Serpent King's Bride: A Dark Mafia Romance Trilogy

Page 40



“Go on,” he said, his voice low.

“By feeding the FBI details, we can help them help us—help you—in rooting out the rat in your operation.”

“So you’d go there and double cross Agent Hayes?”

“Not exactly,” I said. “I’d just do my job. Get the info we need. Keep my head down so nothing comes down on either one of us.”

He considered this for a long quiet second.

“Abby,” Nathan’s voice cut through the tense silence, “you’d better not fuck me over with this.”

The threat in his tone sent a shiver down my spine—not of fear, but of anticipation. “I won’t, Nathan. I promise.” I reached out, my fingers brushing against his arm in a gesture meant to comfort, to connect.

But he recoiled, jerking his hand away as if my touch burned him. His black eyes were hard as obsidian, unreadable and cold. “Don’t make promises you can’t keep.”

The sting of rejection pulsed through me, but I swallowed it down. I cleared my throat, looking ahead, at traffic.

“Is Justin okay?” I asked, hoping for some normalcy in our conversation.

“What kind of question is that? Obviously not,” he shot back, his voice sharp. “Justin just put himself right in Ba’s crosshairs.”

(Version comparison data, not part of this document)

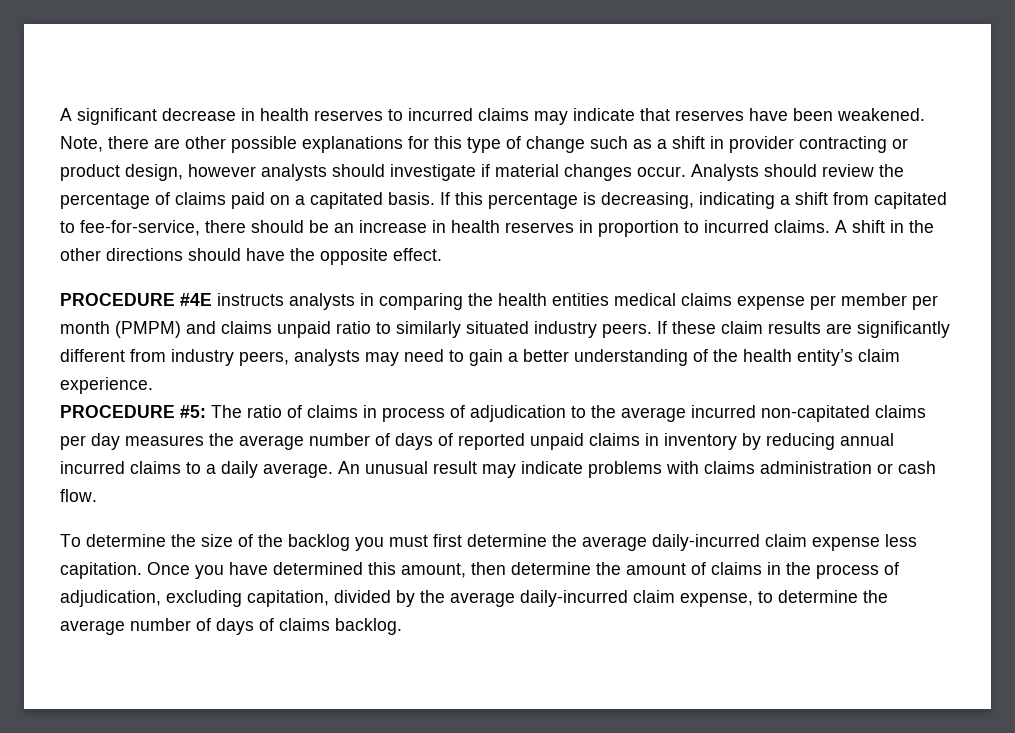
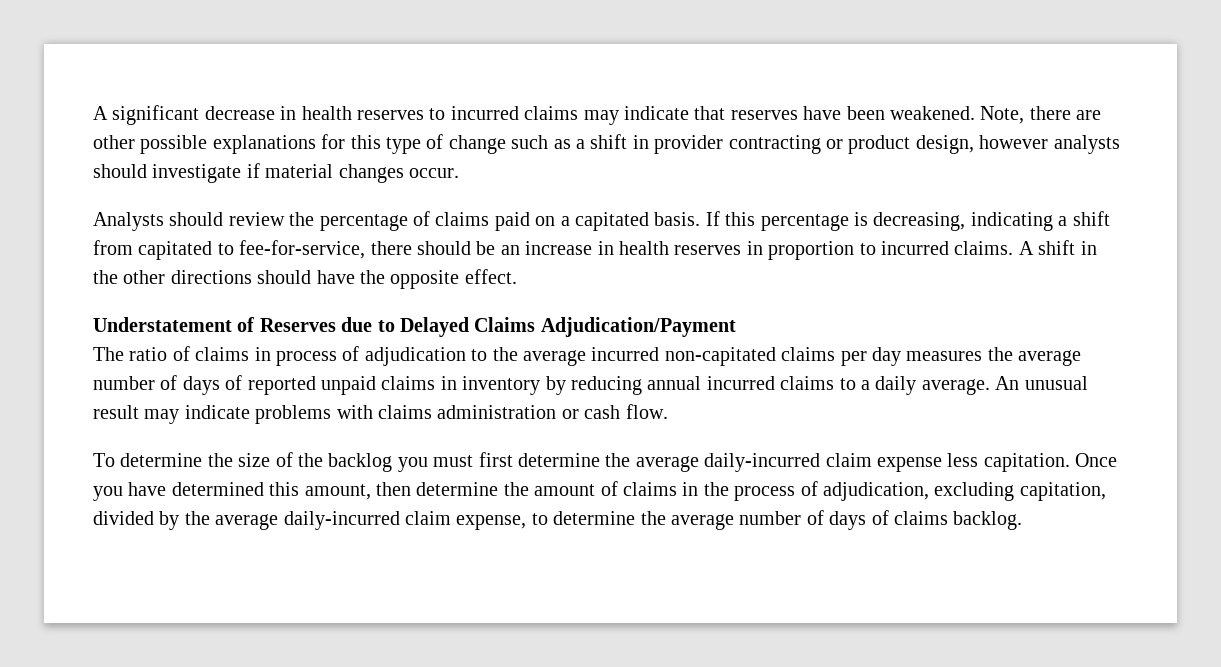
- Note, there are other possible explanations for this type of change such as a shift in provider contracting or product design, however analysts should investigate if material changes occur. Analysts should review the percentage of claims paid on a capitated basis.
+ Note, there are other possible explanations for this type of change such as a shift in provider contracting or product design, however analysts should investigate if material changes occur.
+ Analysts should review the percentage of claims paid on a capitated basis.
- PROCEDURE #4E instructs analysts in comparing the health entities medical claims expense per member per month (PMPM) and claims unpaid ratio to similarly situated industry peers. If these claim results are significantly different from industry peers, analysts may need to gain a better understanding of the health entity’s claim experience.
- PROCEDURE #5: The ratio of claims in process of adjudication to the average incurred non-capitated claims per day measures the average number of days of reported unpaid claims in inventory by reducing annual incurred claims to a daily average.
+ Understatement of Reserves due to Delayed Claims Adjudication/Payment
+ The ratio of claims in process of adjudication to the average incurred non-capitated claims per day measures the average number of days of reported unpaid claims in inventory by reducing annual incurred claims to a daily average.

“What do you mean?” I pressed further, needing to understand the gravity of what was unfolding within the Zhou family. I got it; some of it, anyway, but I needed to hear it from Nathan.

“Ba might preach about family being everything, how we protect our own at all costs,” Nathan began, his tone laced with something dark and bitter, “but let me tell you, Abby, he’s never been shy about hurting us when it serves his purpose.”

I remained silent, digesting his words.

The shadow that loomed over Nathan was starting to take shape in my mind, and his name was Kenny Zhou.

As we approached his apartment, the atmosphere inside the car thickened. I turned to Nathan and asked gently, “Do you want to talk about it?”

He didn’t respond immediately, parking the car with a precise maneuver that seemed second nature to him as he slid into the garage beside the Mercedes. After a moment that felt like an eternity, Nathan finally turned to face me. His brown eyes drilled into mine.

“Listen to me,” he said, his voice low and steady, “all you need to know is that Kenny Zhou is an exceptionally dangerous man.”

I opened my mouth to ask for more details, but he kept going.

“I’m serious, Abby,” he said. “He’s not to be trusted—under any circumstances. Not with Justin, not with Derek, and certainly not with you.”

“But…but why?” I asked, partially because I needed to know as an FBI agent, but also because I did want him to unburden himself. “You said he would do anything for the family. Tell me about him, Nathan.”

Nathan’s lips parted as if he would spill all the horrors of his world to me, but then he seemed to think better of it. “You don’t want to know,” he finally murmured, his voice almost lost to the hum of the idling engine. “You don’t want to know the things my father does to women.”

“Maybe I need to know,” I countered, my voice steady despite the tremor I felt within. “Maybe I can handle more than you think.”

But he just shook his head again, a grim set to his jaw. “Some things,” he said, “are better left in the dark.”

A cold understanding began to form in my mind, but I pushed against it. “I’m not afraid of the dark, Nathan.”

He looked at me, quiet, unwavering. “Yes,” he said. “Well, maybe you should be.”

Chapter Twenty: Nathan

Iwanted that to be the end of it…but she just kept pushing.

Just like always.

“Talk to me, Nathan. Please.” Her plea followed me into the warmth of the living room, but it did nothing to thaw the ice inside me.